最初の場面は交響曲第9番が、初演の4日前になっても合唱パートの写譜ができてないという場面から。4日前に楽譜が上がってないって、それは初見で演奏しろってことですか?なんだかよくわからない。しかし音楽学校の作曲家志望の女子学生が新しい写譜係としてやってくる。ベートーヴェンは最初悪態をついているが、けっこうできる女だとわかってきてこの写譜係を受け入れるようになり、その後二人の交情(情交はなし)が続く・・・という話。

ベートーヴェンは、天才には違いないし、尊敬もされているのだが、奇人である。俺様キャラ爆発で、自己中の塊。途中で写譜係の恋人の展覧会に出かけていって、作品を棒でぶちこわしたりしている。天才は何をしても許されるのだが・・・。まあ耳は聞こえないし、いろいろトラウマを抱えているしで、天才は単に才能が天から降ってきたというわけにはいかないのである。仕事は傑作がばしばしできるが、本人の生活は荒れ放題。このベートーヴェンにあたっているエド・ハリスはなかなか熱演。交響曲を指揮する場面もなんとかやってのけている。この第9の初演の場面が作品の見せ場になっている。演奏は非常によい。

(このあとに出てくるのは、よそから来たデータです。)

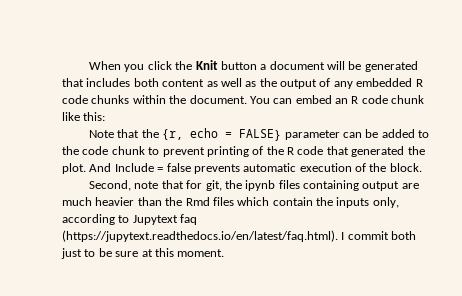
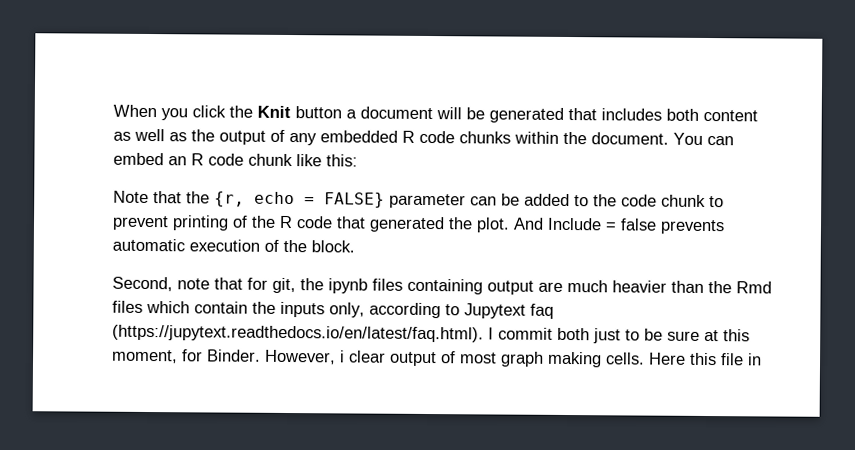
- Second, note that for git, the ipynb files containing output are much heavier than the Rmd files which contain the inputs only, according to Jupytext faq (https://jupytext.readthedocs.io/en/latest/faq.html). I commit both just to be sure at this moment.
+ Second, note that for git, the ipynb files containing output are much heavier than the Rmd files which contain the inputs only, according to Jupytext faq (https://jupytext.readthedocs.io/en/latest/faq.html). I commit both just to be sure at this moment, for Binder. However, i clear output of most graph making cells. Here this file in

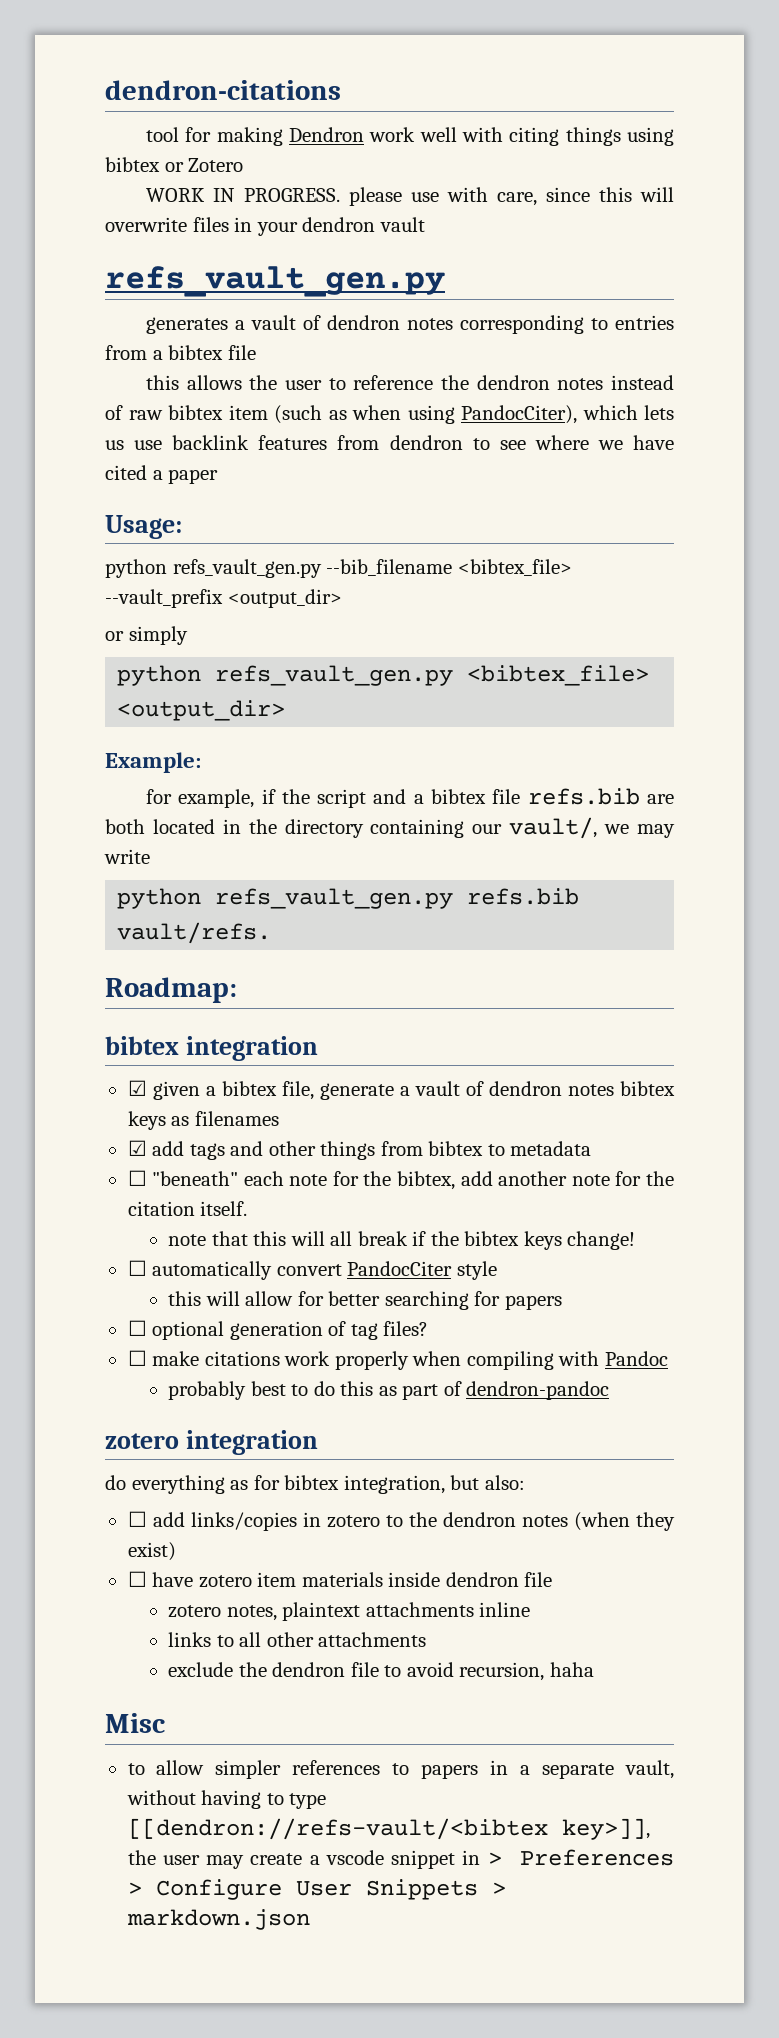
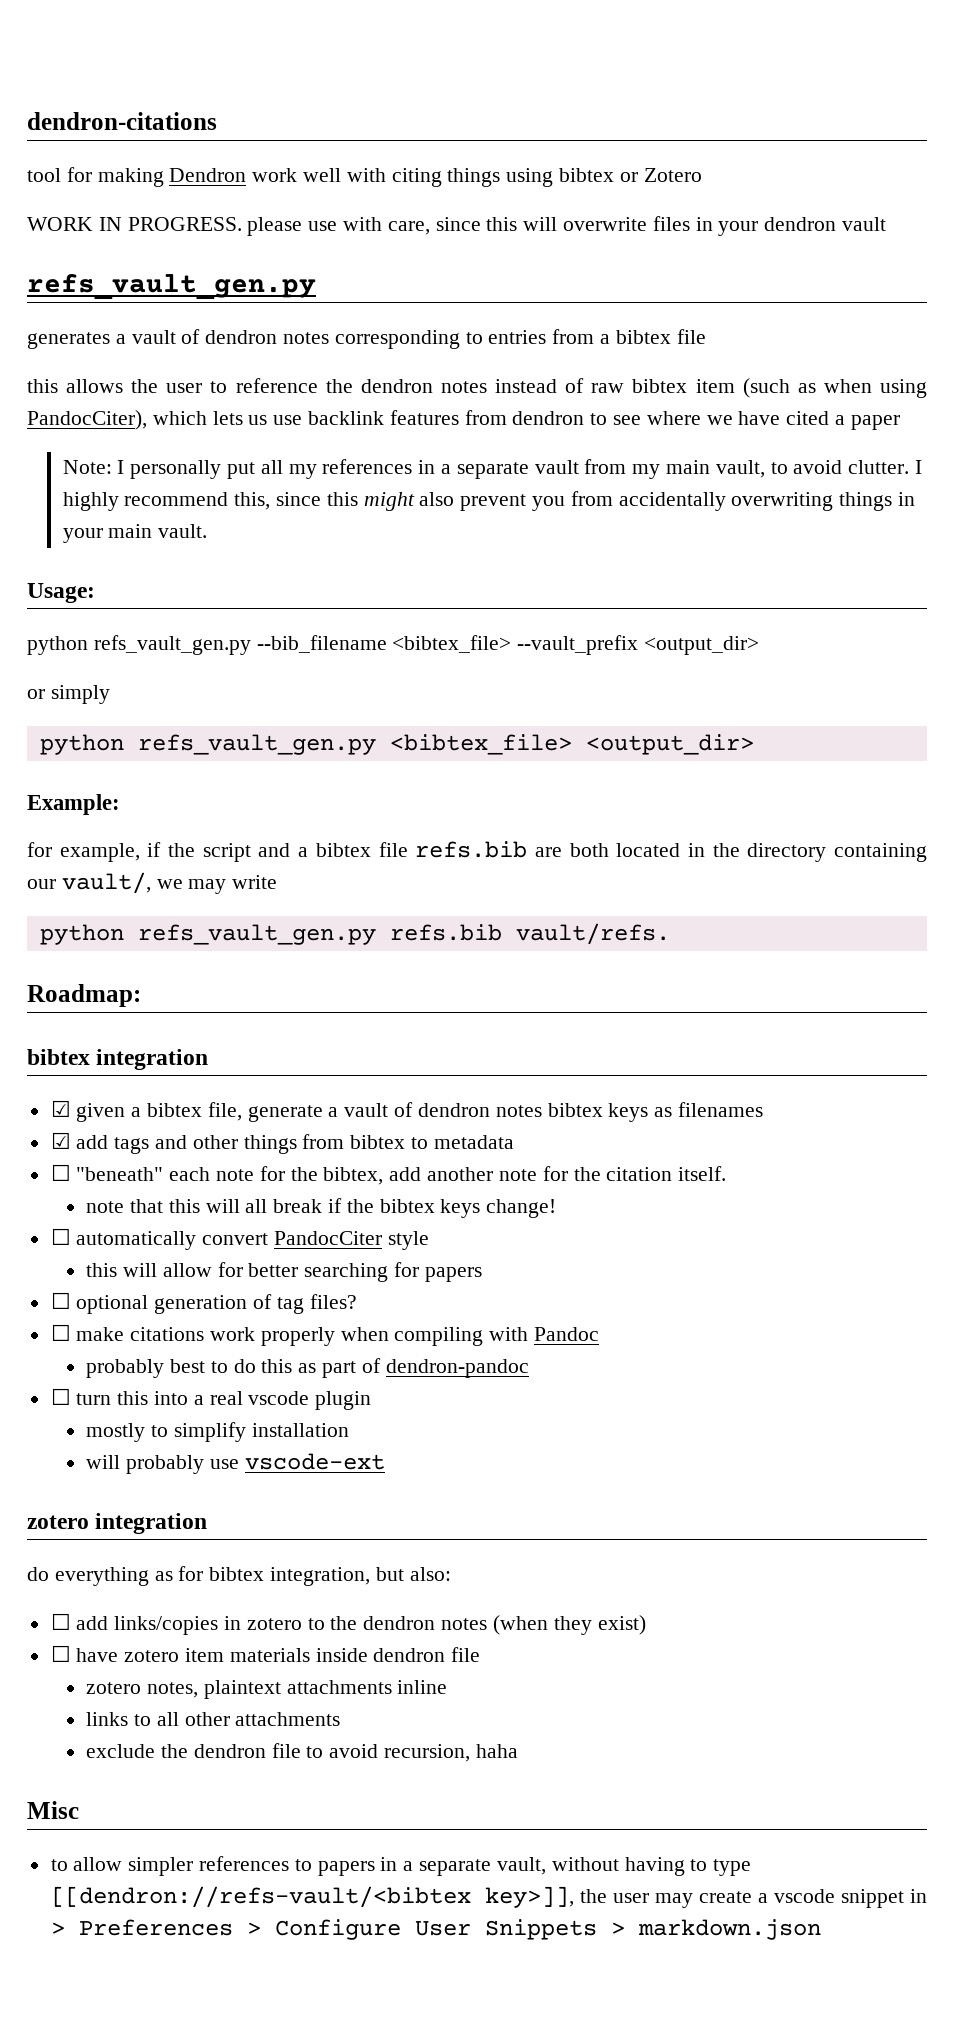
+ Note: I personally put all my references in a separate vault from my main vault, to avoid clutter. I highly recommend this, since this might also prevent you from accidentally overwriting things in your main vault.
+ ☐ turn this into a real vscode plugin
+ mostly to simplify installation
+ will probably use vscode-ext

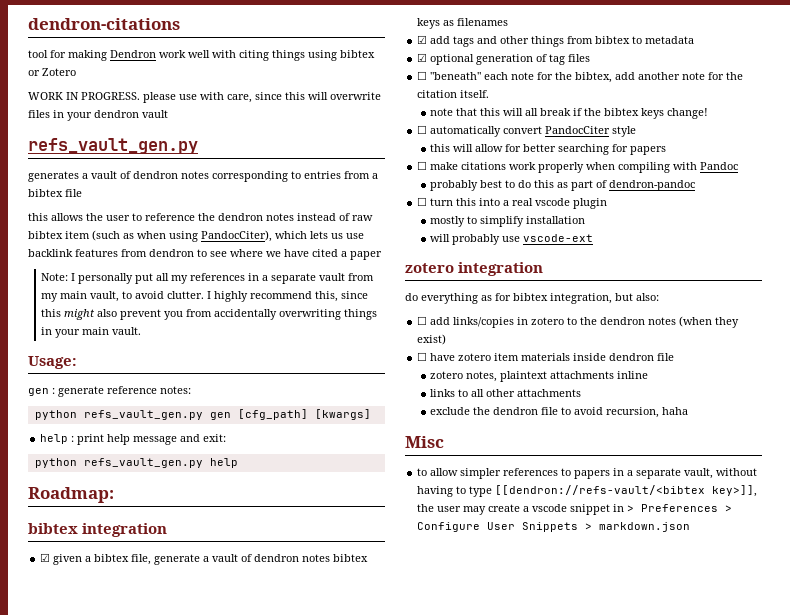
- python refs_vault_gen.py --bib_filename <bibtex_file> --vault_prefix <output_dir>
- or simply
- python refs_vault_gen.py <bibtex_file> <output_dir>
- Example:
- for example, if the script and a bibtex file refs.bib are both located in the directory containing our vault/, we may write
- python refs_vault_gen.py refs.bib vault/refs.
+ gen : generate reference notes:
+ python refs_vault_gen.py gen [cfg_path] [kwargs]
+ help : print help message and exit:
+ python refs_vault_gen.py help
+ ☑ optional generation of tag files
- ☐ optional generation of tag files?

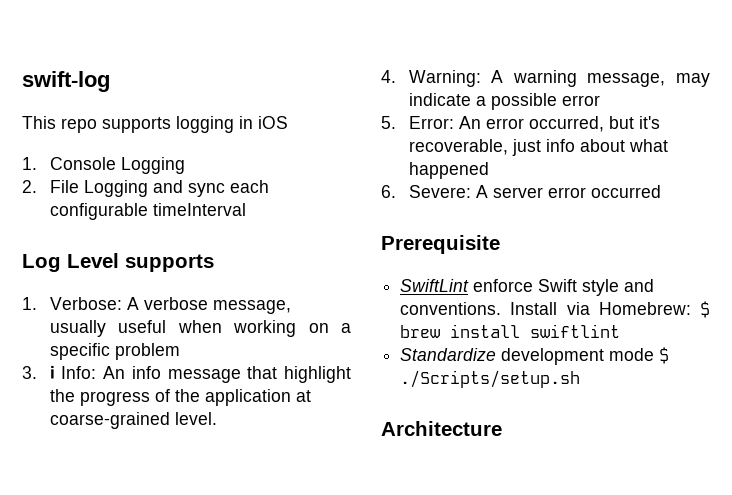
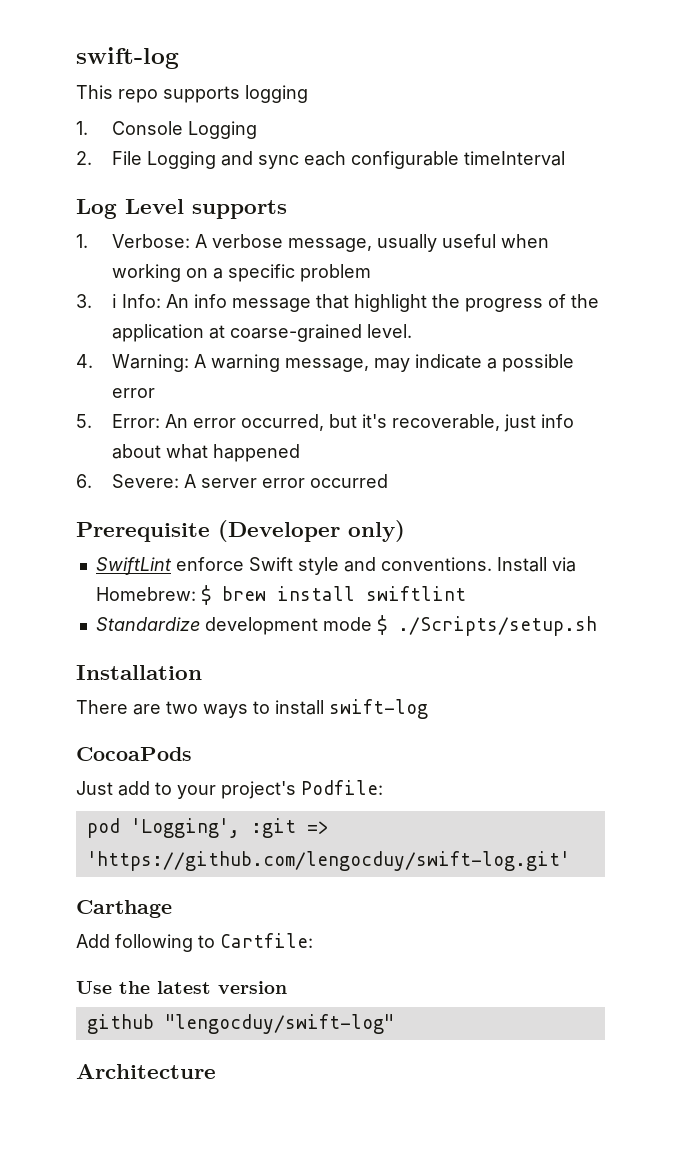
- This repo supports logging in iOS
+ This repo supports logging
- Prerequisite
+ Prerequisite (Developer only)
+ Installation
+ There are two ways to install swift-log
+ CocoaPods
+ Just add to your project's Podfile:
+ pod 'Logging', :git => 'https://github.com/lengocduy/swift-log.git'
+ Carthage
+ Add following to Cartfile:
+ Use the latest version
+ github "lengocduy/swift-log"

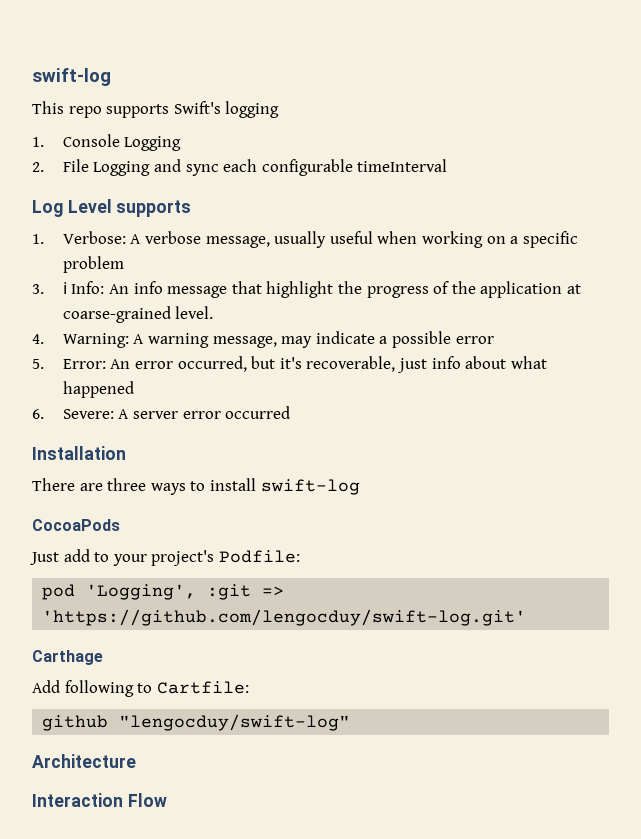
- This repo supports logging
+ This repo supports Swift's logging
- Prerequisite (Developer only)
- SwiftLint enforce Swift style and conventions. Install via Homebrew: $ brew install swiftlint
- Standardize development mode $ ./Scripts/setup.sh
- There are two ways to install swift-log
+ There are three ways to install swift-log
- Use the latest version
+ Interaction Flow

写譜係を演じるダイアン・クルーガーは、美人で頭良し、ベートーヴェンを理解し、奇行も受け入れるという奇特な役。ベートーヴェンの体を洗ってやったりもしていて、色恋はないことになっているとはいえ、なんだか母親みたいである。しかし第9の演奏会で、ステージから指揮台のベートーヴェンに合図を出すというのはちょっとどうよ。うーん。

最後は「大フーガ」を口述で写譜するところで終わり。まあよい音楽が聴けたし、よしとするべきか。